So if you already have a skillet and a stovetop, why invest in a torch? Here are a few reasons:
- A torch produces an excellent crust with minimal cooking time, so you don't run the risk of overcooking the steak.
- If you put the steaks over an outdoor grill for torching, voila! No pans to wash!
- It's probably the easiest, most hassle-free, and most dependable of all the searing methods.
- You can use it for other kitchen tasks like creme brulee, meringues, and defrosting your freezer (well, maybe not that last one).
I've tried all the methods to brown meat after sous vide cooking: hot skillets, the broiler, the grill, the oven, and deep frying. For steaks and other thin cuts, I like the torch is my because it's easy, it provides great all-over browning, and it's really pretty easy once you get the hang of it. (PS--it's also kind of fun.)
What to Skip
Finally, here's what you don't need to get great results with sous vide:
- A special container. You'll see a lot of "sous vide" containers available now that sous vide has hit the big time. But the truth is, unless you're concerned about presentation (e.g., what your guests see), none of these are necessary. A good-sized stock pot is all you need for a family dinner, and if you're cooking for more people, a cooler is an excellent option. Of course, if you have a water bath, like the SousVide Supreme, this is a non-issue.

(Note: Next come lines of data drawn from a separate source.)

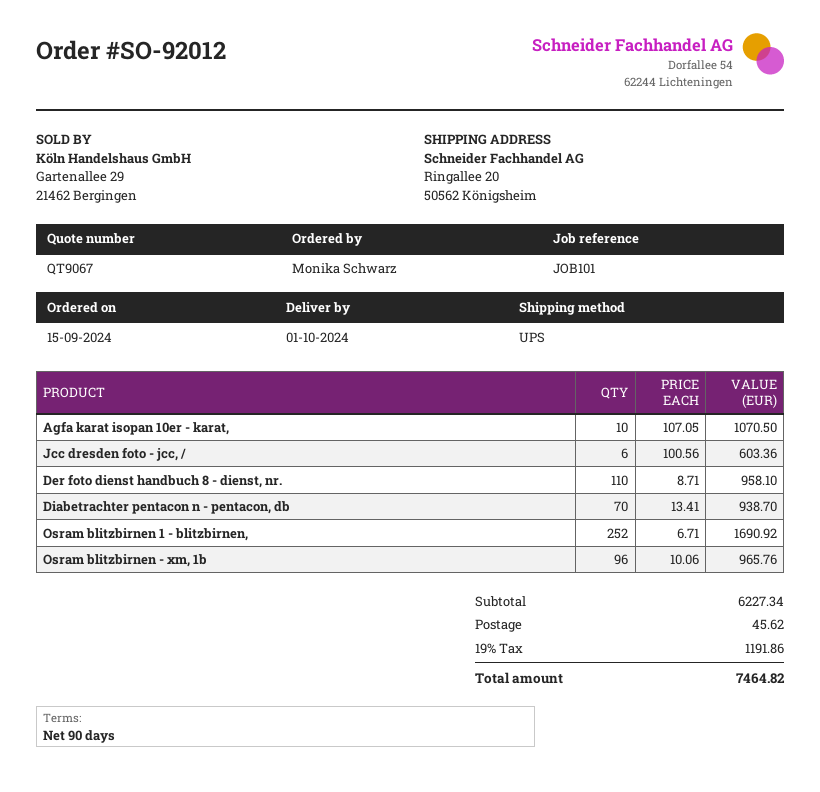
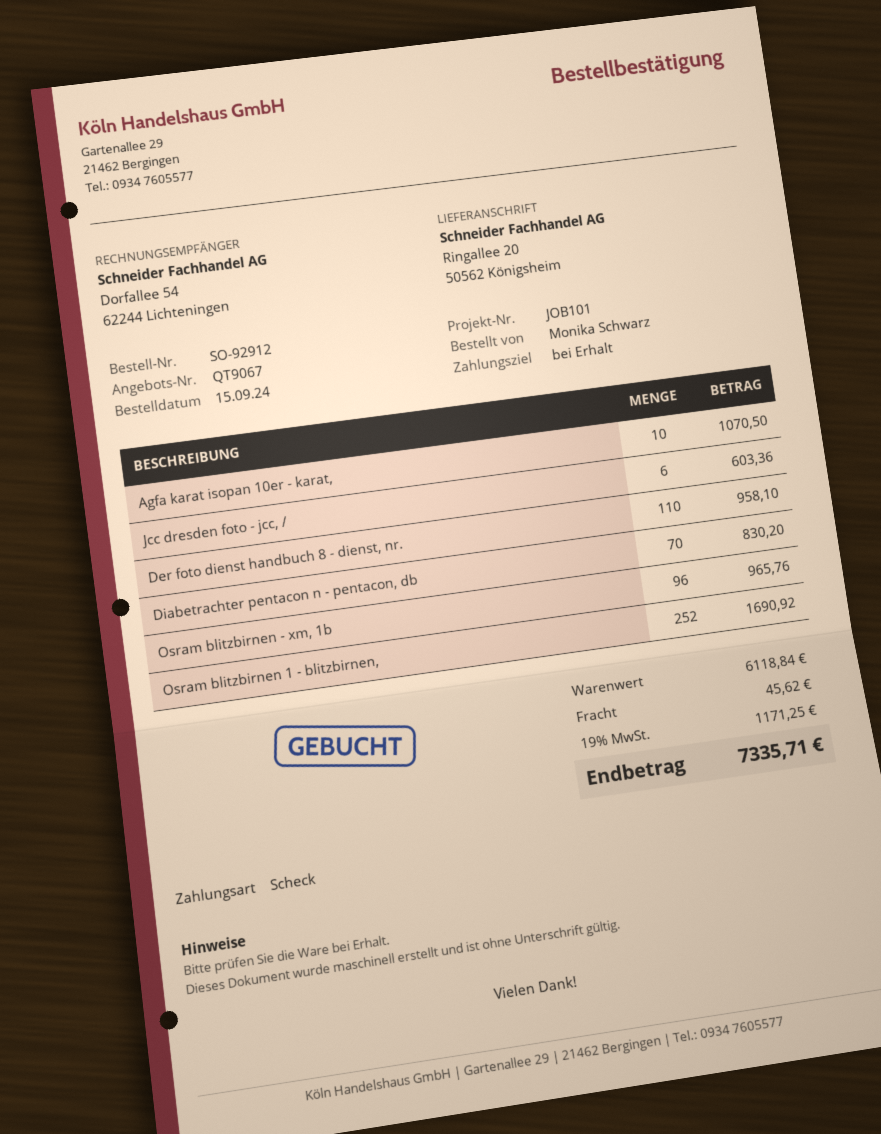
order number: SO-92012 -> SO-92912
payment terms: 90 days -> on receipt
Diabetrachter pentacon n - pentacon, db: 70 for 938.70 -> 70 for 830.20
subtotal: 6227.34 -> 6118.84
tax: 19% = 1191.86 -> 19% = 1171.25
total: 7464.82 -> 7335.71

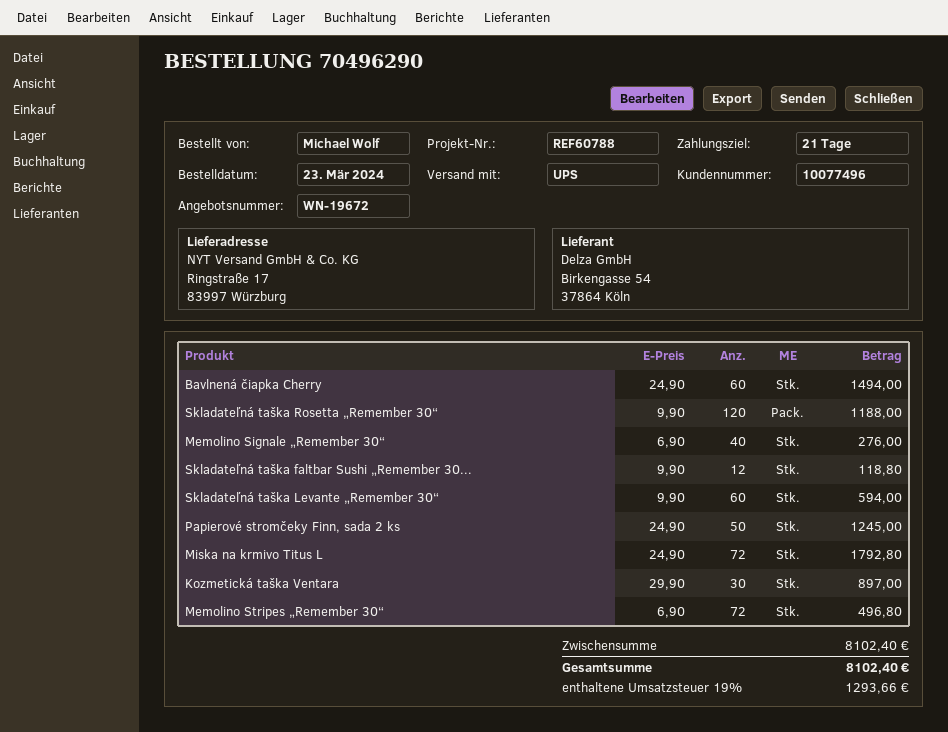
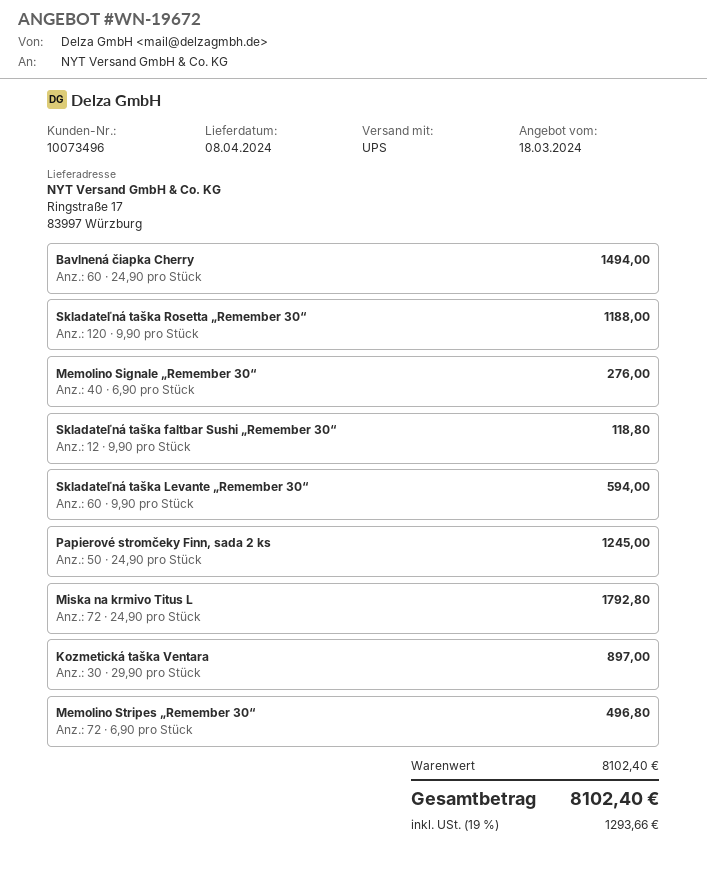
customer number: 10077496 -> 10073496

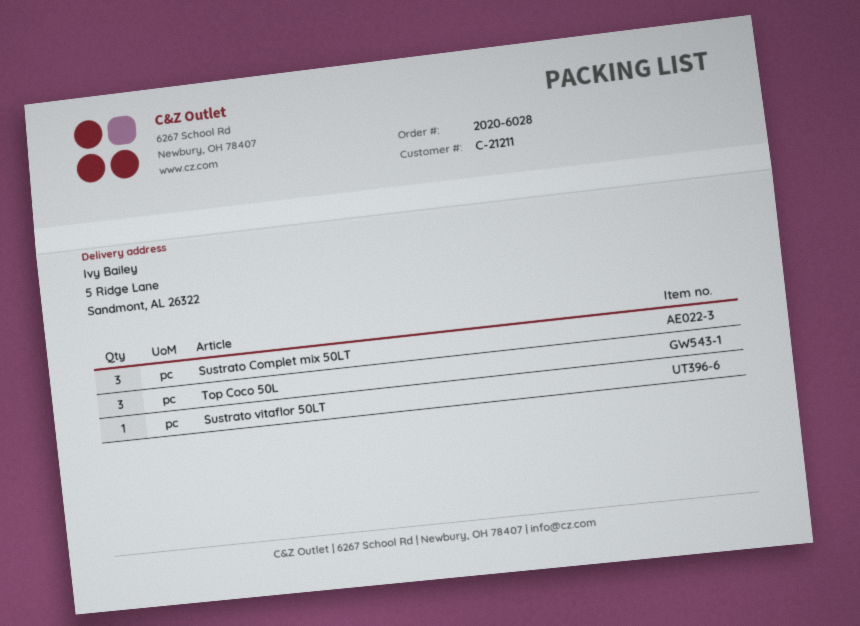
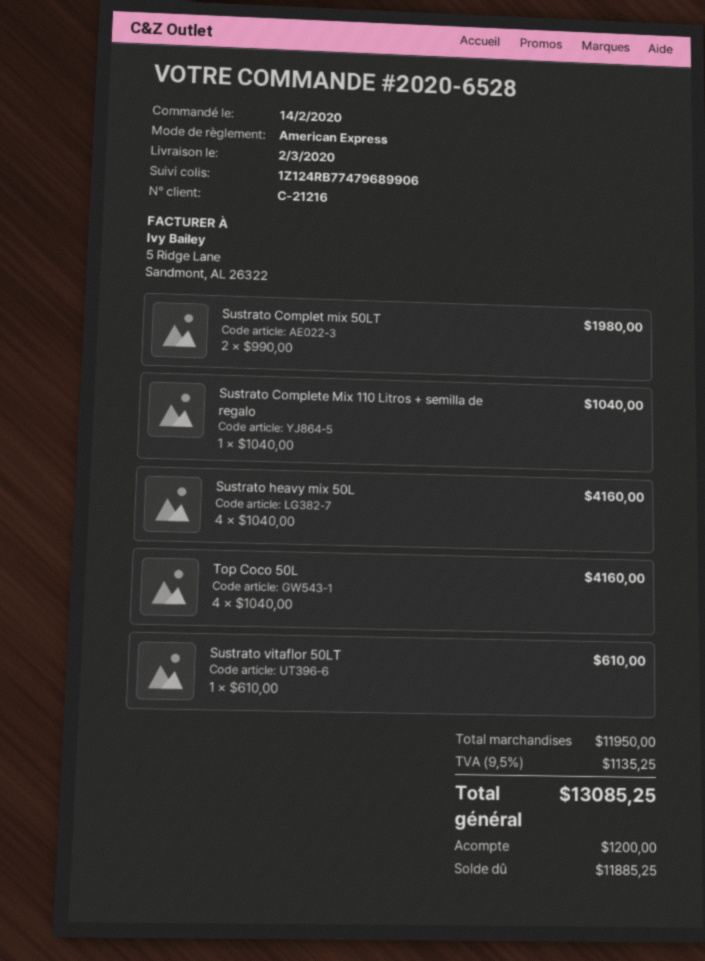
order number: 2020-6028 -> 2020-6528
customer number: C-21211 -> C-21216
Sustrato Complet mix 50LT: 3 -> 2
Top Coco 50L: 3 -> 4
Sustrato Complete Mix 110 Litros + semilla de regalo: none -> 1
Sustrato heavy mix 50L: none -> 4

- A lid. If you've shopped for specialized sous vide containers, then you know that many of them come with lids (or charge extra for them). Now, I'm not saying you don't need a lid. In fact, if you do long cooks (more than 12 hours or so--and believe me, you will!), you need some way to prevent water from evaporating. But you don't need a special lid unless (again) you want your sous vide setup to be pretty. For long cooks, you can cover a pot with foil, a towel or a blanket (depending on the size of the vessel). Or you can use ping pong balls or cookie sheets or anything else that covers the water and prevents it from evaporating. Sure, you can buy a dedicated sous vide vessel with a lid, but long cooks are likely to be the exception rather than the norm, so it may not be an investment you have to make.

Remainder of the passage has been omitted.